Framing divergence is itself analytical signal. When the CN-language version of a Foreign Ministry briefing uses harsher framing toward the United States than the EN-language version, the divergence is information about the intended audience — the harsher framing is for domestic and aligned consumption, the softer version is for international audiences. This is observable Cognitive Warfare practice. An analyst working from the EN version cannot see it, and therefore cannot incorporate it.

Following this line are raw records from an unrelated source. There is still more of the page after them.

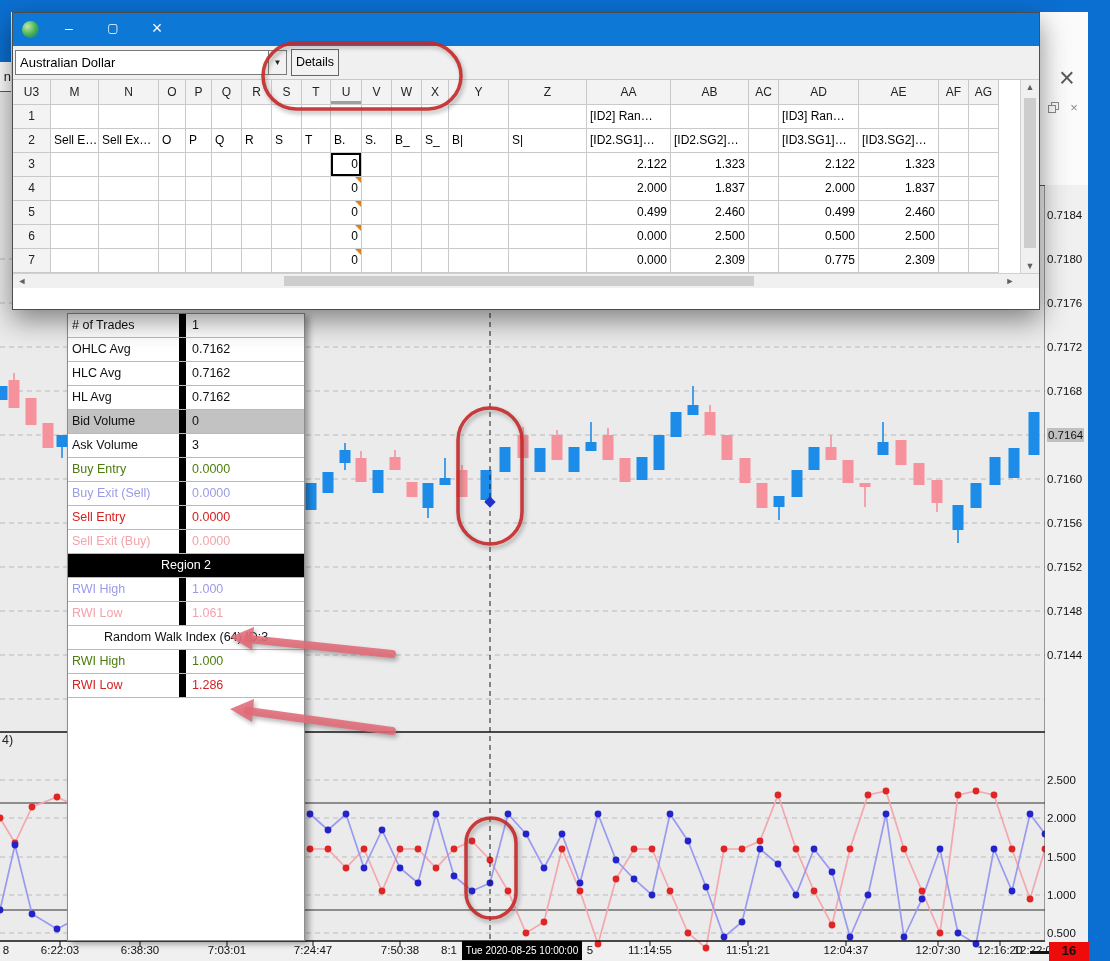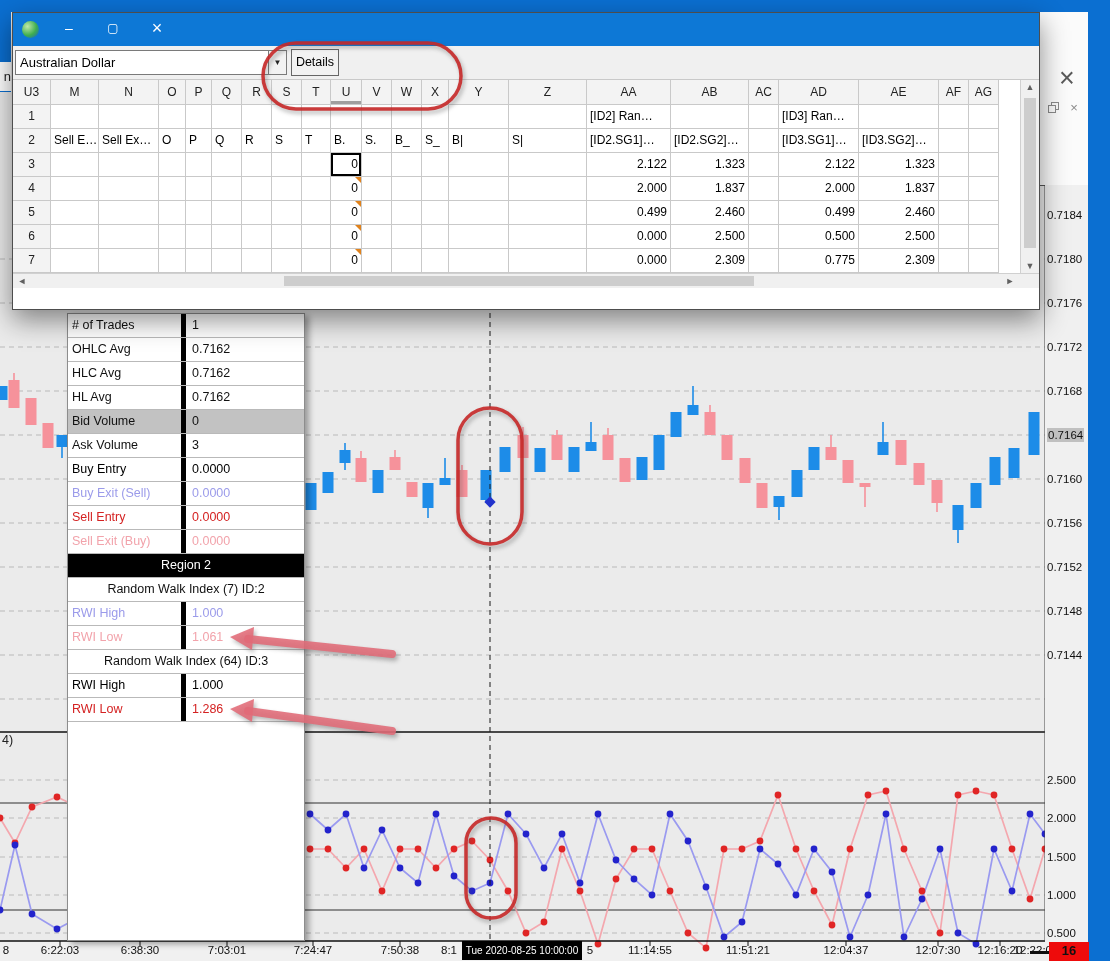--- a/index.html
+++ b/index.html
@@ -37,7 +37,7 @@
            z-index:4;box-shadow:4px 3px 6px rgba(0,0,0,.35);box-sizing:border-box;}
   .tt-row{height:24px;line-height:23px;font-size:12.5px;display:flex;border-bottom:1px solid #b9b9b9;
           box-sizing:border-box;white-space:nowrap;overflow:hidden;}
-  .tt-row .lab{width:118px;padding-left:4px;border-right:5px solid #000000;box-sizing:border-box;overflow:hidden;}
+  .tt-row .lab{width:118px;padding-left:4px;border-right:7px solid #000000;box-sizing:border-box;overflow:hidden;}
   .tt-row .val{flex:1;padding-left:6px;overflow:hidden;}
   .tt-row.hlrow{background:#c2c2c2;}
   .tt-row.region{background:#000;color:#fff;justify-content:center;}

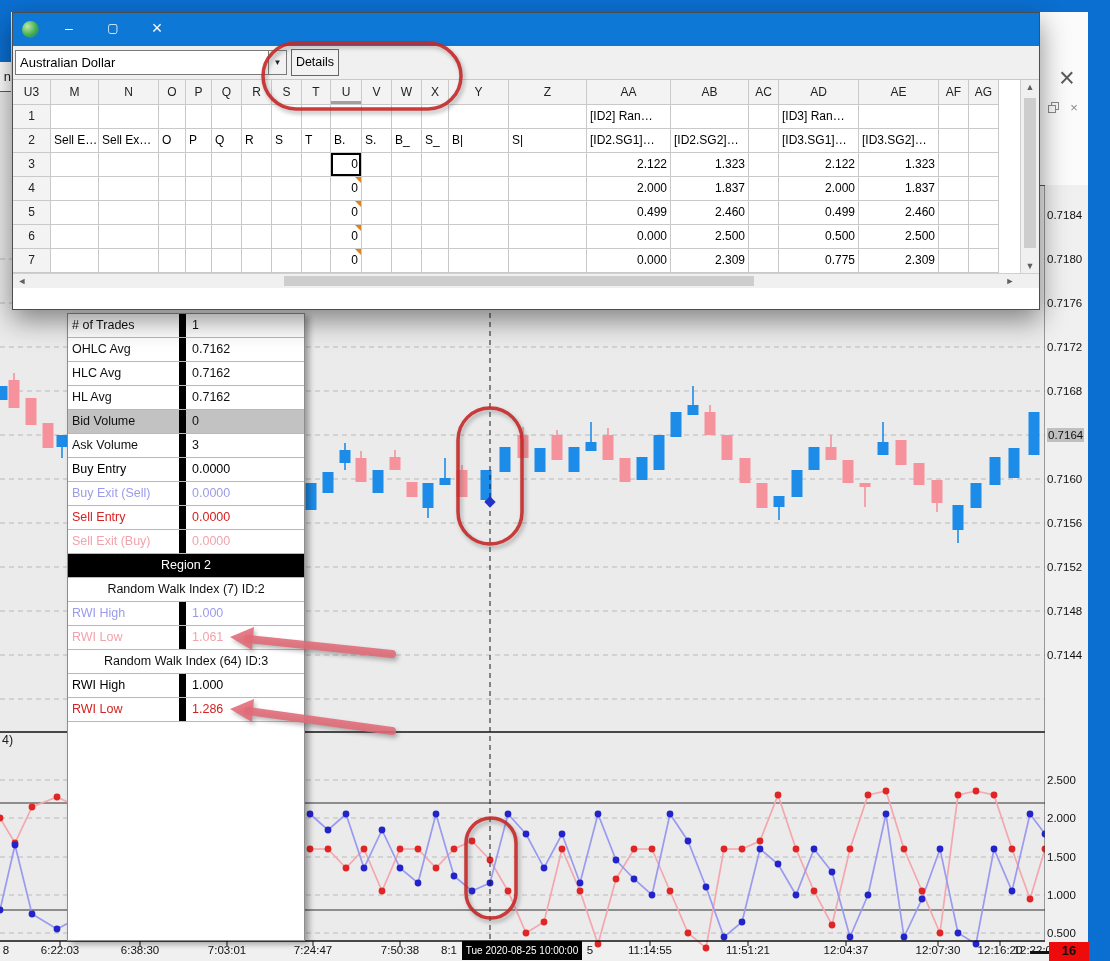--- a/index.html
+++ b/index.html
@@ -42,7 +42,7 @@
   .tt-row.hlrow{background:#c2c2c2;}
   .tt-row.region{background:#000;color:#fff;justify-content:center;}
   .tt-row.header{justify-content:center;color:#111;}
-  .c-black{color:#111;} .c-blue{color:#000000;} .c-lightblue{color:#9b9bea;}
+  .c-black{color:#111;} .c-blue{color:#4d7c0f;} .c-lightblue{color:#9b9bea;}
   .c-red{color:#d42222;} .c-lightred{color:#f2a3ab;}
   
   .sheetwin{left:12px;top:12px;width:1028px;height:298px;z-index:6;background:#fff;

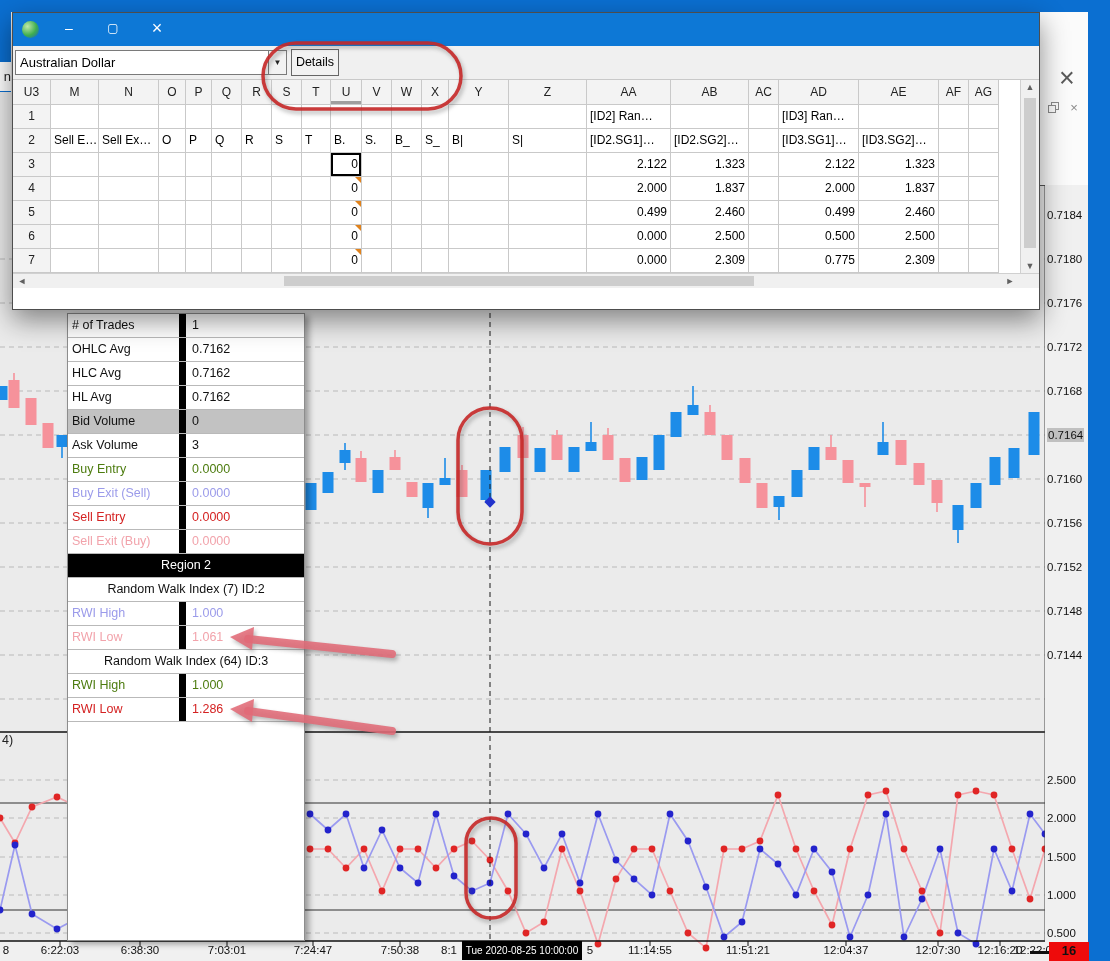--- a/index.html
+++ b/index.html
@@ -407,7 +407,6 @@
       <div class="val c-lightred">0.0000</div>
     </div>
     <div class="tt-row region">Region 2</div>
-    <div class="tt-row header">Random Walk Index (7)   ID:2</div>
     <div class="tt-row">
       <div class="lab c-lightblue">RWI High</div>
       <div class="val c-lightblue">1.000</div>

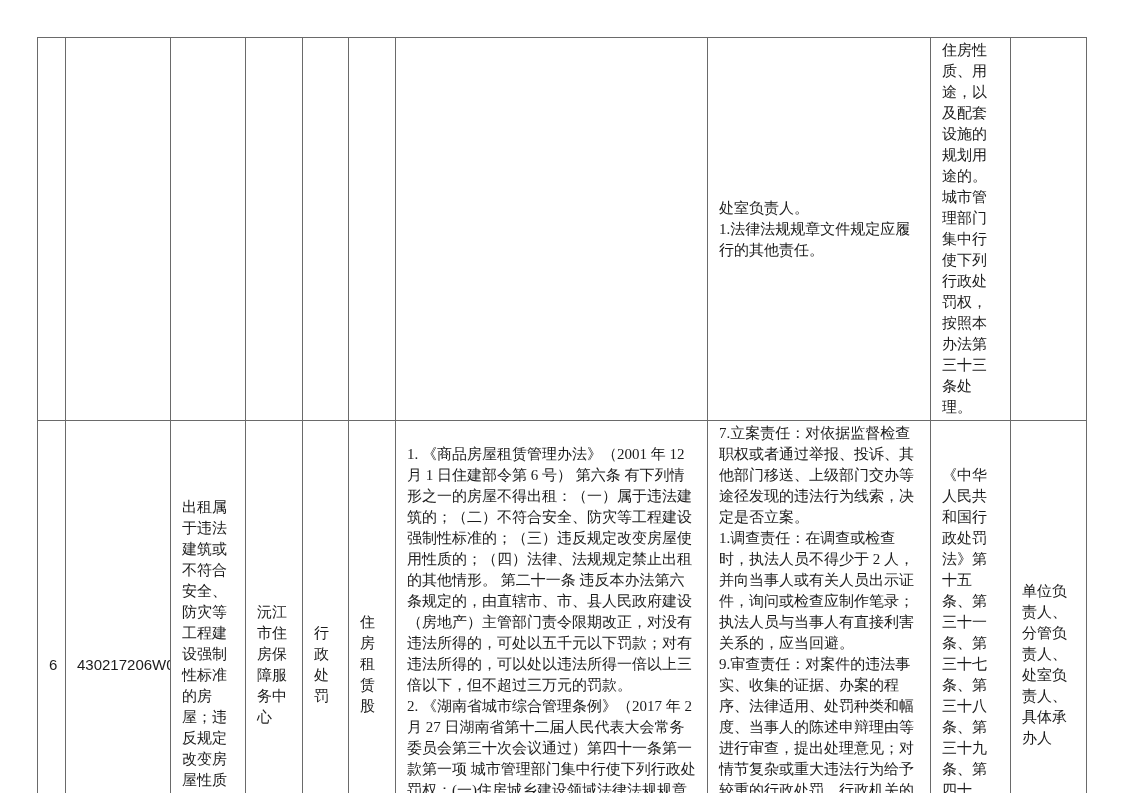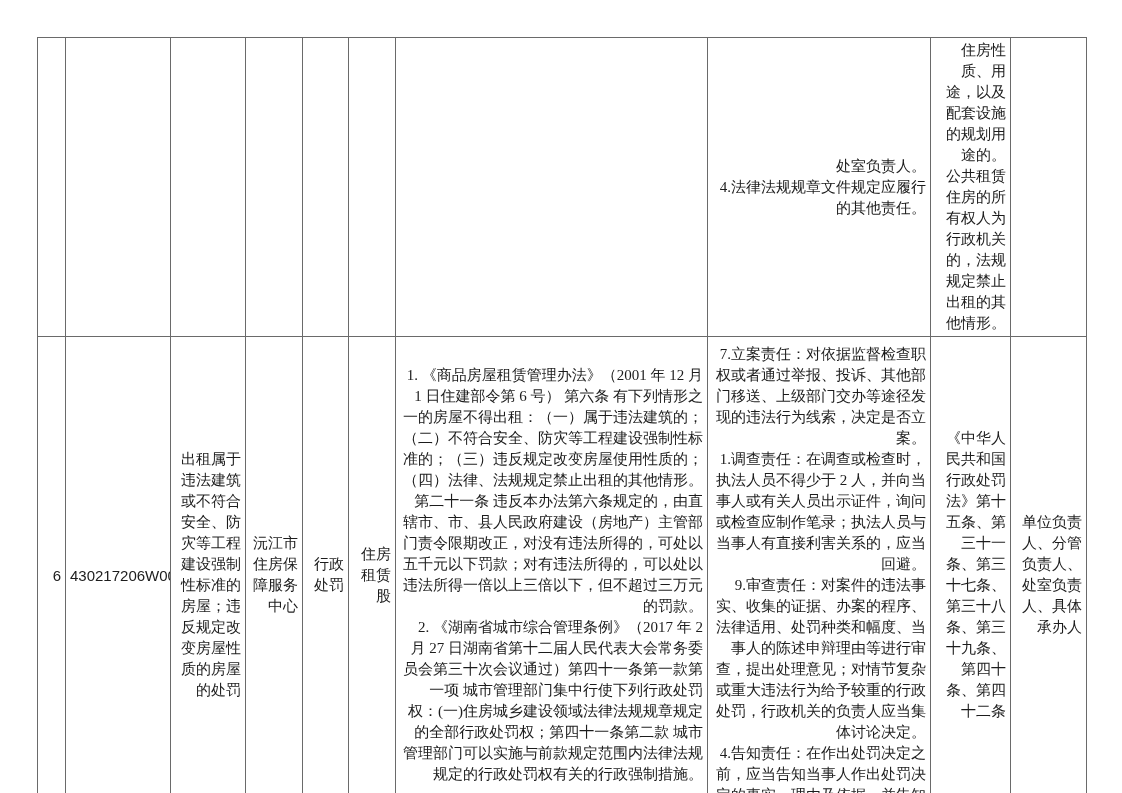--- a/index.html
+++ b/index.html
@@ -27,10 +27,10 @@
   }
   table.power-table td {
     border: 1px solid #6a6a6a;
-    padding: 2px 4px;
+    padding: 2px 11px;
     font-size: 15px;
     line-height: 21px;
-    text-align: right;
+    text-align: left;
     vertical-align: middle;
     word-break: normal;
     line-break: strict;

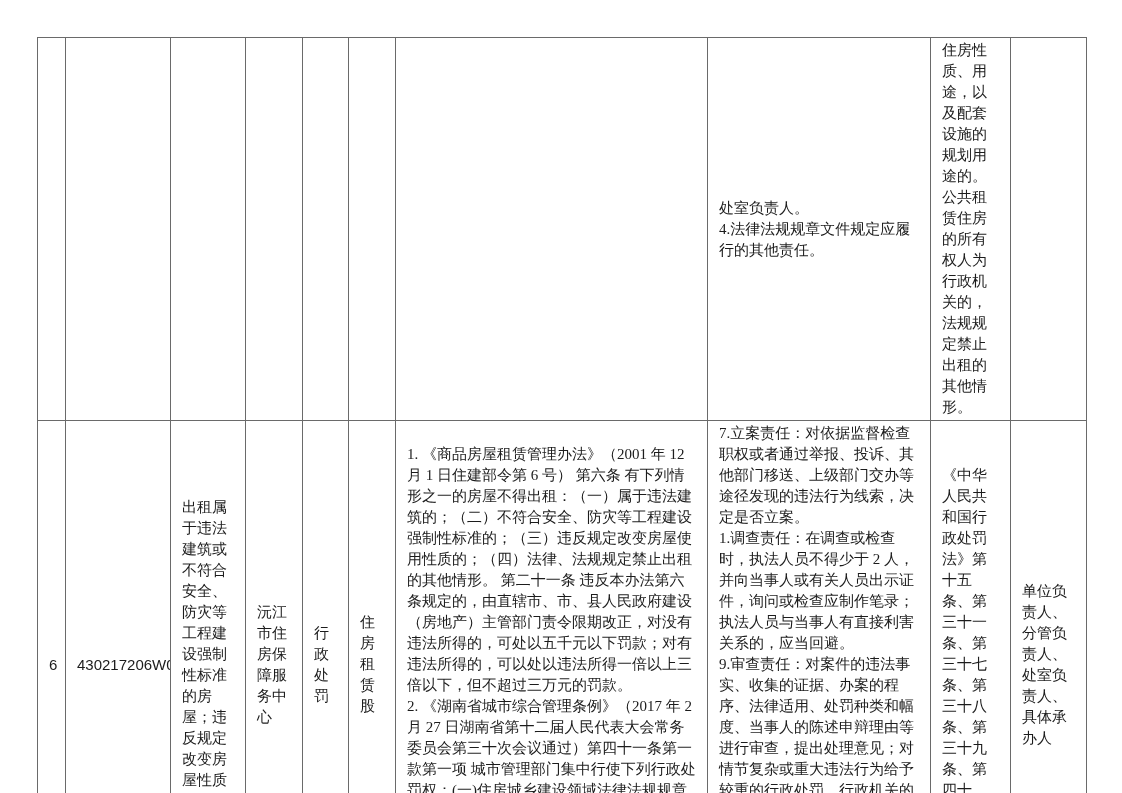--- a/index.html
+++ b/index.html
@@ -99,7 +99,7 @@
           </td>
       <td class="v-top tight">
             <p>住房性质、用途，以及配套设施的规划用途的。</p>
-            <p>公共租赁住房的所有权人为行政机关的，法规规定禁止出租的其他情形。</p>
+            <p>城市管理部门集中行使下列行政处罚权，按照本办法第三十三条处理。</p>
           </td>
       <td></td>
     </tr>

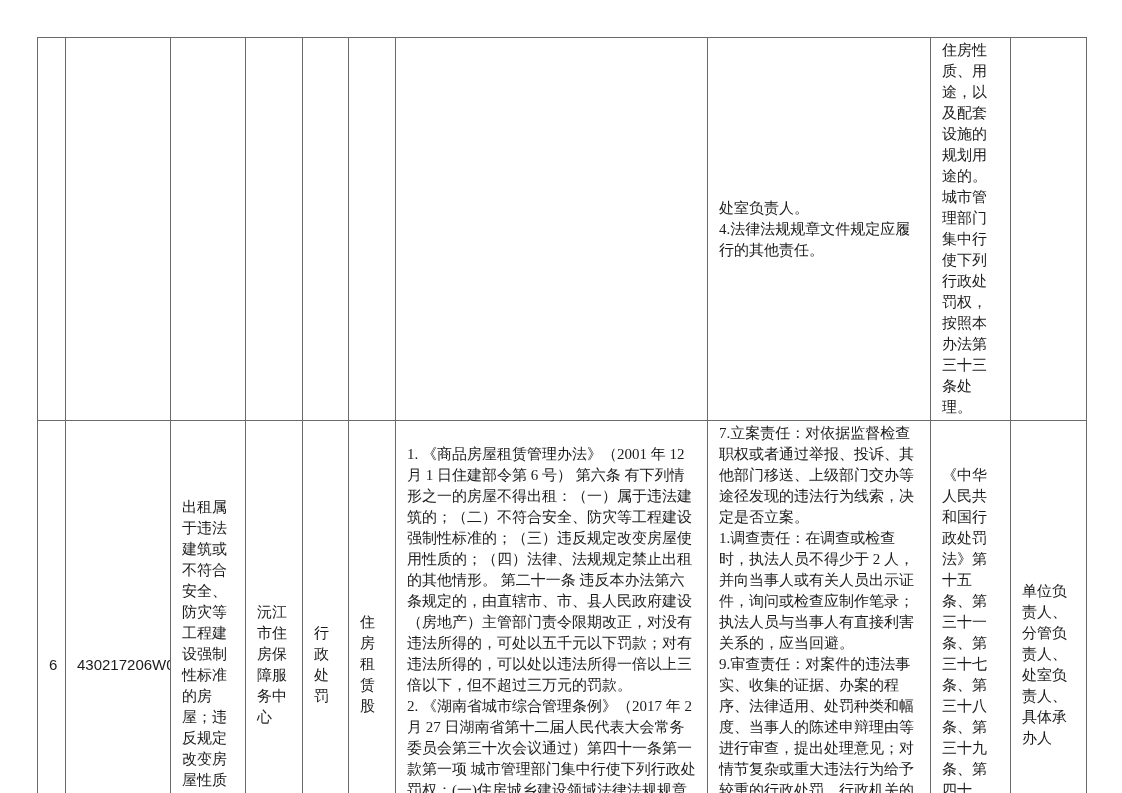--- a/index.html
+++ b/index.html
@@ -95,7 +95,7 @@
       <td></td>
       <td class="v-top lh-lg">
             <p>处室负责人。</p>
-            <p>4.法律法规规章文件规定应履行的其他责任。</p>
+            <p>1.法律法规规章文件规定应履行的其他责任。</p>
           </td>
       <td class="v-top tight">
             <p>住房性质、用途，以及配套设施的规划用途的。</p>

Source identity is language-specific. Some sources do not have meaningful EN versions. Russian independent investigative outlets (iStories, Meduza, The Insider Russia), Iranian opposition outlets in FA, Chinese-language financial media (Caixin in CN versus EN versions where coverage diverges) — the EN side is a different and smaller publication than the canonical one.

3.1 Language Tiers (Standing Doctrine)

The mapping below is the operational summary; the full mapping with labeling rules is maintained in PIA standing doctrine.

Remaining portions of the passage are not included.